LEGGI BENE TUTTO PER CAPIRE DI CHE SI TRATTA.
Lezione serale #42 Oua e Ôa “Perchè t’impari un pò di parole cosi quando vieni a trovarci sai come
interpretare..”oua Scignure e Scignuri (ovviamente Foresti), benvenuti nella 42° lezione sul dialetto zeneise: è arrivato il momento di di spiegarvi cosa significhino Oua e Ôa.  Definizione: Curiosamente molti dizionari non riportano Oua (avverbio), ma solamente “Ôa” (tempo). Il dizionario Olivari è uno dei pochi che tratta anche “Oua” e si da il caso che ne sia in possesso: avv, ora, adesso. Mentre, Ôa dal dizionario Frisoni: s.f. ora || .
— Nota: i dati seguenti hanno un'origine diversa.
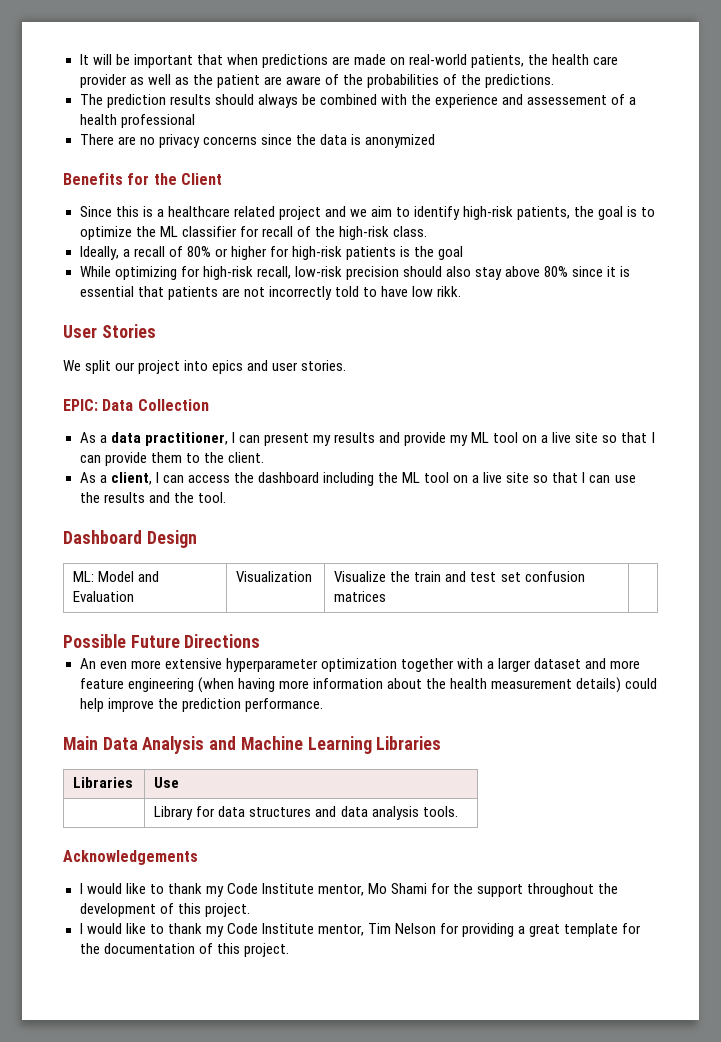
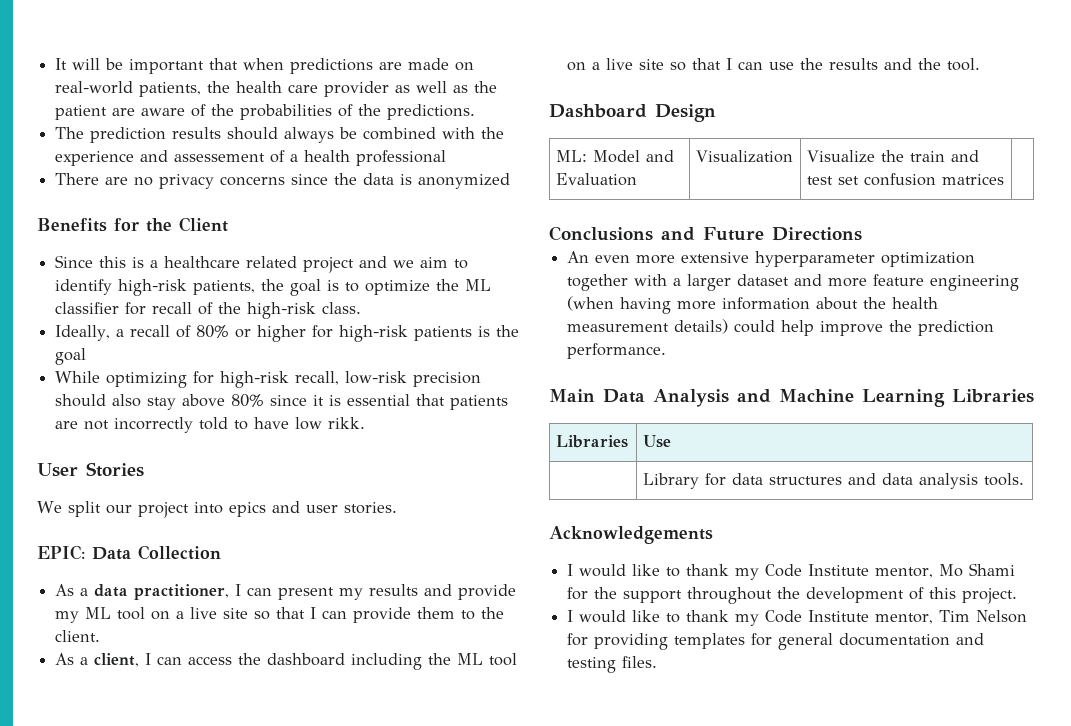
- Possible Future Directions
+ Conclusions and Future Directions
- I would like to thank my Code Institute mentor, Tim Nelson for providing a great template for the documentation of this project.
+ I would like to thank my Code Institute mentor, Tim Nelson for providing templates for general documentation and testing files.

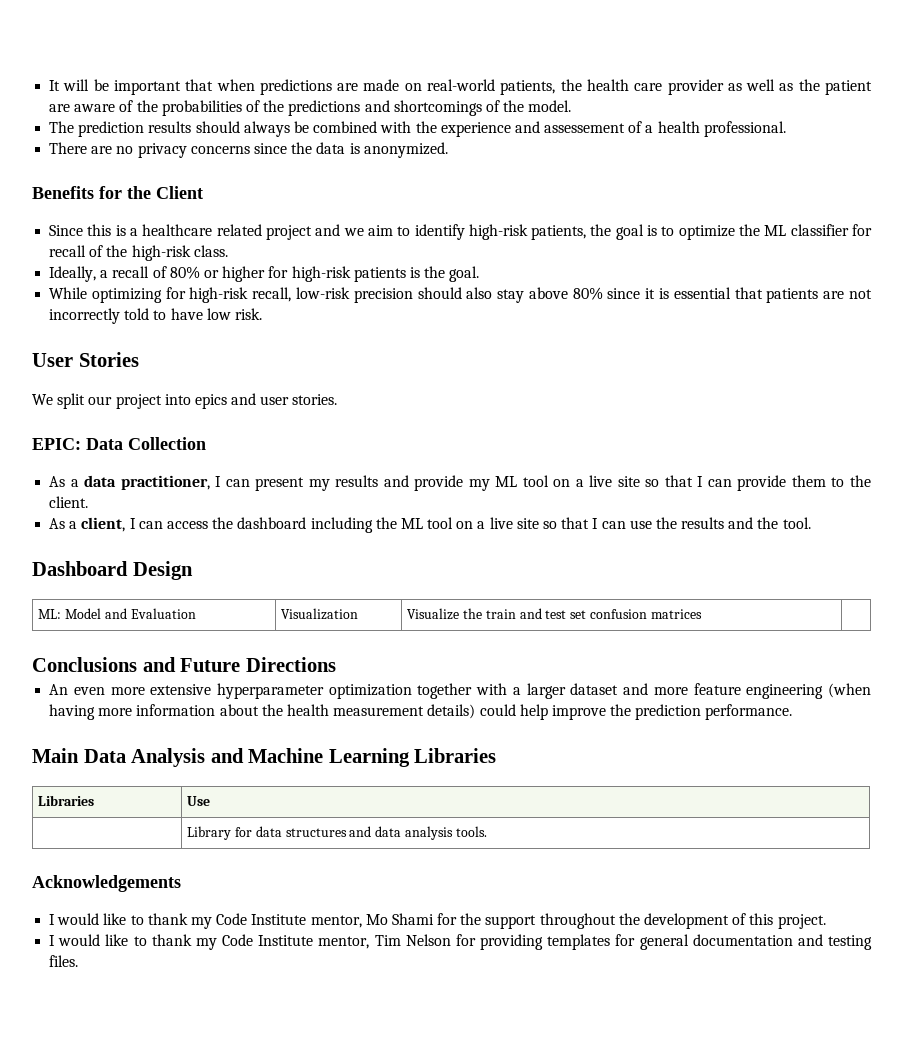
- It will be important that when predictions are made on real-world patients, the health care provider as well as the patient are aware of the probabilities of the predictions.
+ It will be important that when predictions are made on real-world patients, the health care provider as well as the patient are aware of the probabilities of the predictions and shortcomings of the model.
- The prediction results should always be combined with the experience and assessement of a health professional
+ The prediction results should always be combined with the experience and assessement of a health professional.
- There are no privacy concerns since the data is anonymized
+ There are no privacy concerns since the data is anonymized.
- Ideally, a recall of 80% or higher for high-risk patients is the goal
+ Ideally, a recall of 80% or higher for high-risk patients is the goal.
- While optimizing for high-risk recall, low-risk precision should also stay above 80% since it is essential that patients are not incorrectly told to have low rikk.
+ While optimizing for high-risk recall, low-risk precision should also stay above 80% since it is essential that patients are not incorrectly told to have low risk.

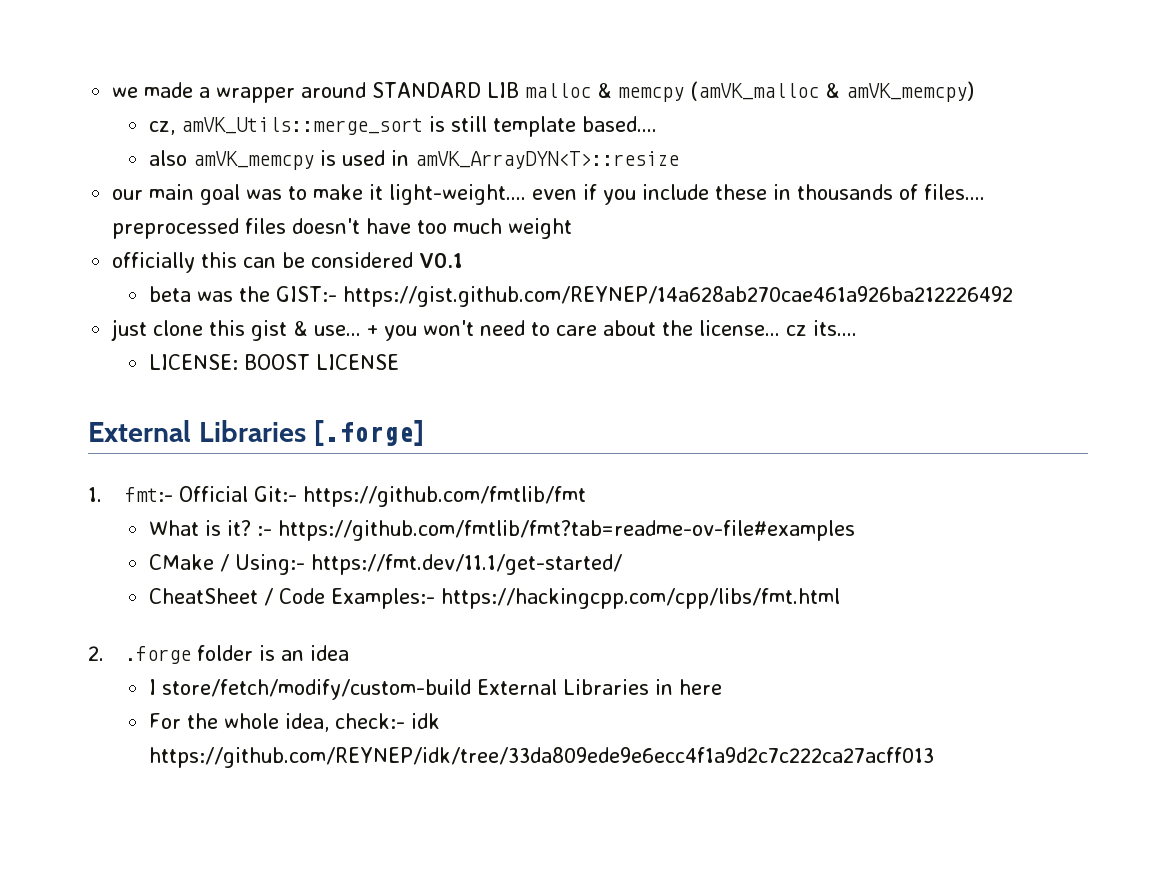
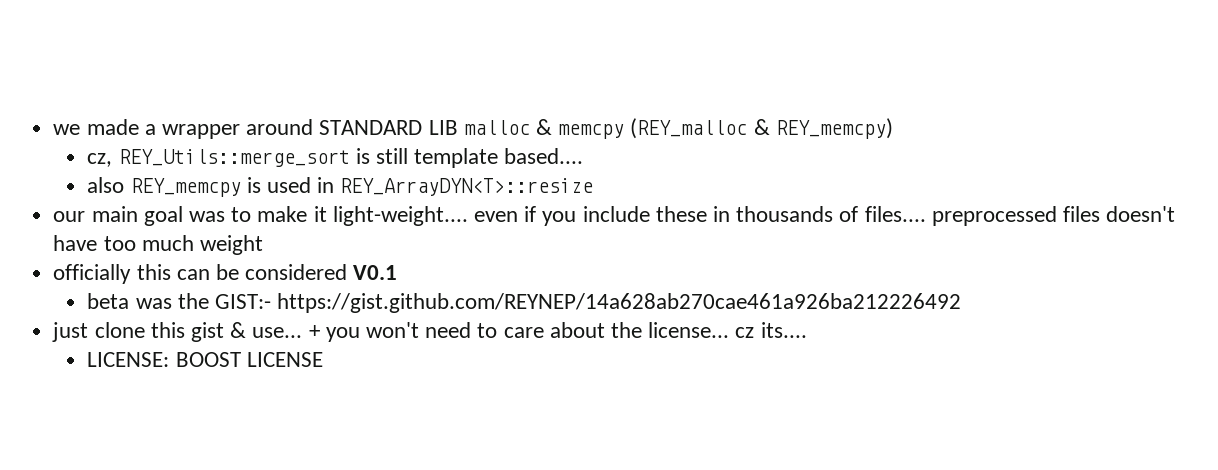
- we made a wrapper around STANDARD LIB malloc & memcpy (amVK_malloc & amVK_memcpy)
+ we made a wrapper around STANDARD LIB malloc & memcpy (REY_malloc & REY_memcpy)
- cz, amVK_Utils::merge_sort is still template based....
+ cz, REY_Utils::merge_sort is still template based....
- also amVK_memcpy is used in amVK_ArrayDYN<T>::resize
+ also REY_memcpy is used in REY_ArrayDYN<T>::resize
- External Libraries [.forge]
- 1. fmt:- Official Git:- https://github.com/fmtlib/fmt
- What is it? :- https://github.com/fmtlib/fmt?tab=readme-ov-file#examples
- CMake / Using:- https://fmt.dev/11.1/get-started/
- CheatSheet / Code Examples:- https://hackingcpp.com/cpp/libs/fmt.html
- 2. .forge folder is an idea
- I store/fetch/modify/custom-build External Libraries in here
- For the whole idea, check:- idk https://github.com/REYNEP/idk/tree/33da809ede9e6ecc4f1a9d2c7c222ca27acff013

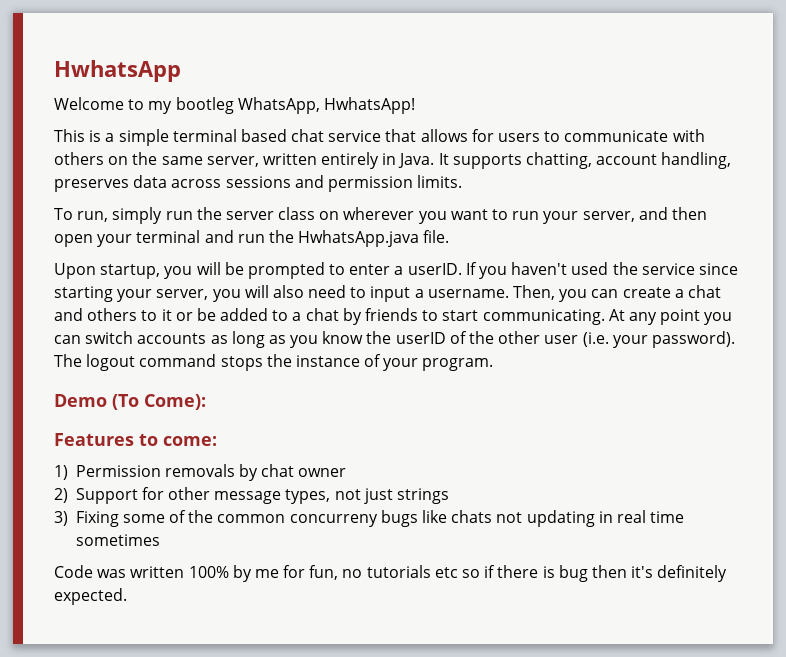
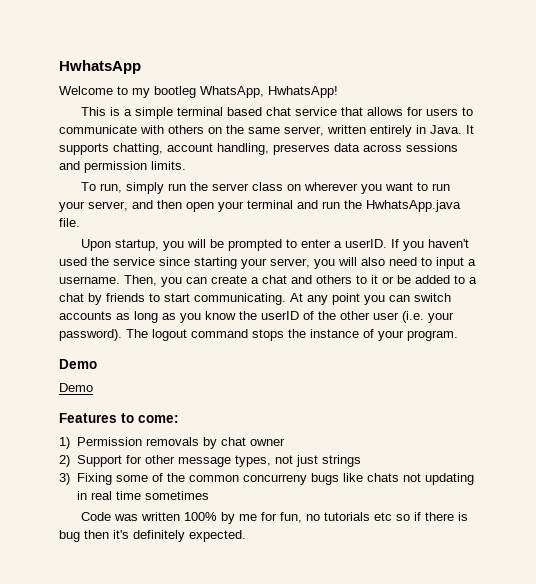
  The logout command stops the instance of your program.
- Demo (To Come):
+ Demo
+ Demo

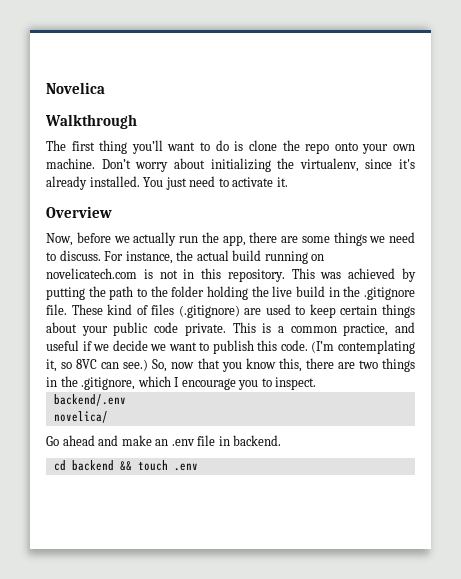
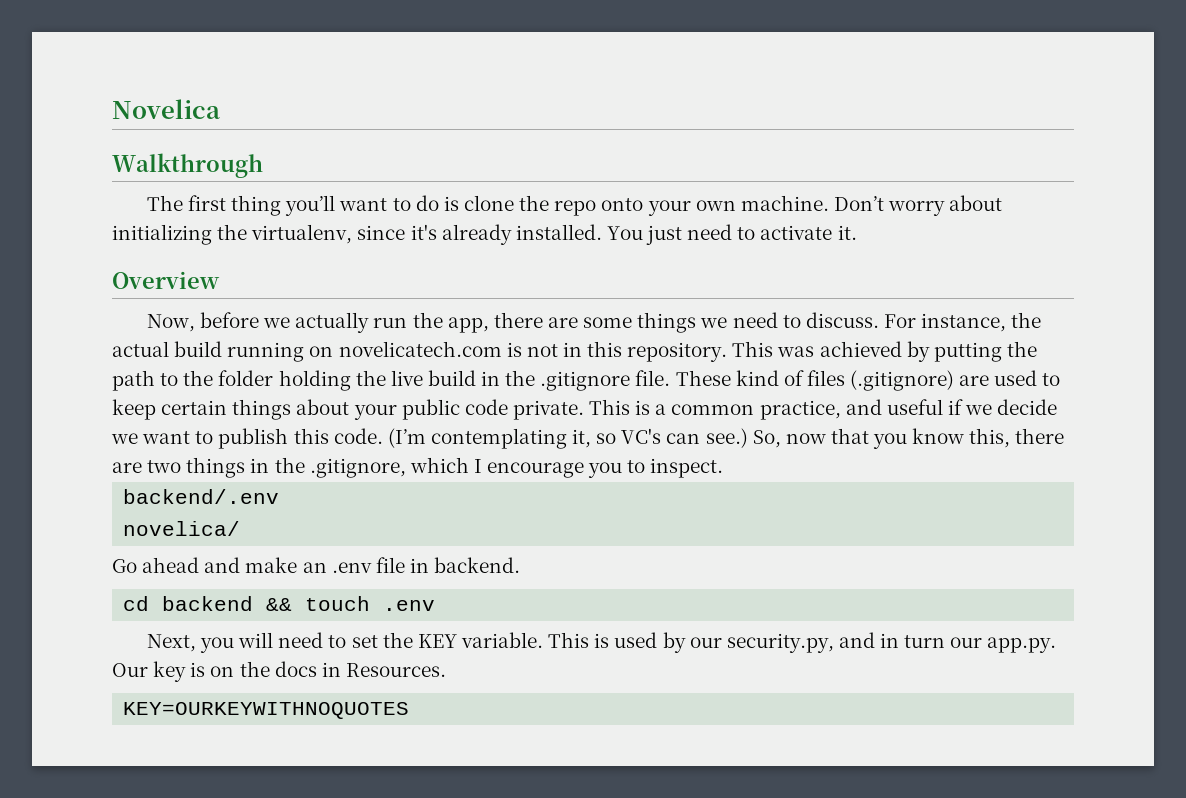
- (I’m contemplating it, so 8VC can see.)
+ (I’m contemplating it, so VC's can see.)
+ Next, you will need to set the KEY variable. This is used by our security.py, and in turn our app.py. Our key is on the docs in Resources.
+ KEY=OURKEYWITHNOQUOTES

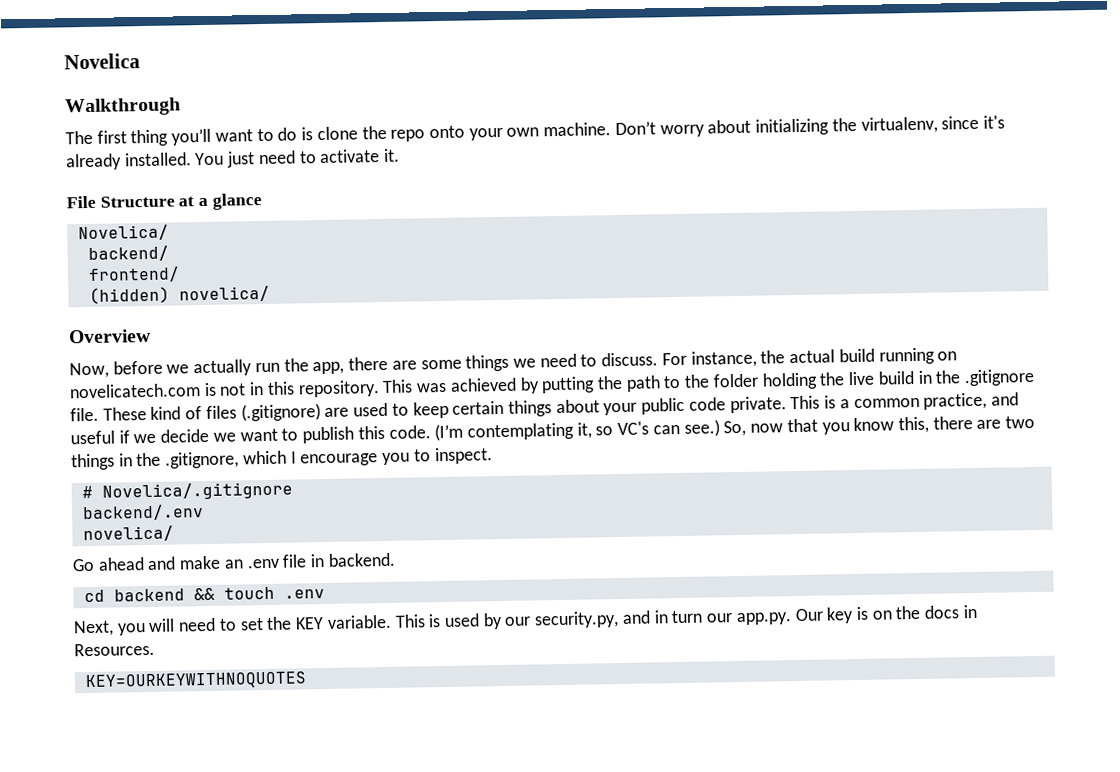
+ File Structure at a glance
+ Novelica/
+ backend/
+ frontend/
+ (hidden) novelica/
+ # Novelica/.gitignore

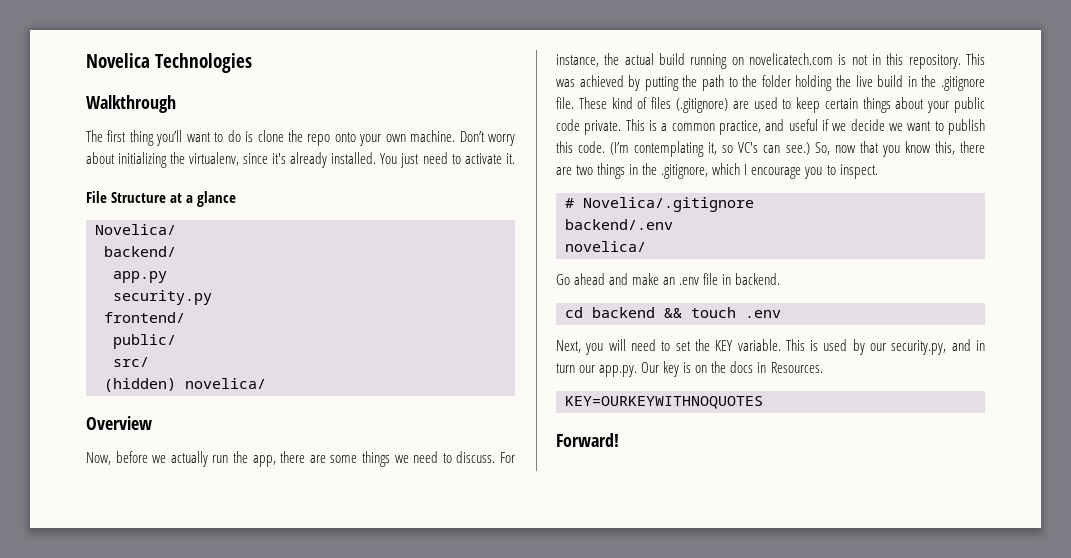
- Novelica
+ Novelica Technologies
+ app.py
+ security.py
+ public/
+ src/
+ Forward!

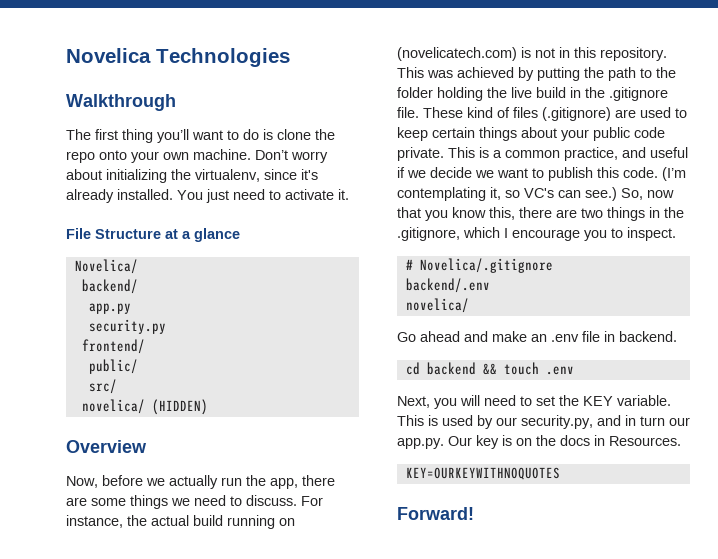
- (hidden) novelica/
+ novelica/ (HIDDEN)
- For instance, the actual build running on novelicatech.com is not in this repository.
+ For instance, the actual build running on (novelicatech.com) is not in this repository.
Come sapete, della definizione del dizionario, alla fine, ce ne battiamo il belino e la spieghiamo alla nostra maniera. Oua è un vocabolo universale, tutti i liguri lo conoscono e una buona parte tutt’ora lo usa. La traduzione è semplice e l’utilizzo è lo stesso della parola tradotta in italiano. Qui però stiamo parlando di una parola fra quelle che, il genovese, prova godimento nel pronunciarla… è armoniosa, tipica e espressiva. E, allora “Ôa” quando si usa? Esattamente come facciamo in italiano. Questi due vocaboli hanno traduzione ed uso esattamente uguali all’italiano, la cosa particolare è la combinazione tra Oua e Oa che fa nascere frasi “musicali”, tipiche della lingua zeneise, con la sua coccina ad aumentarne la “melodia”.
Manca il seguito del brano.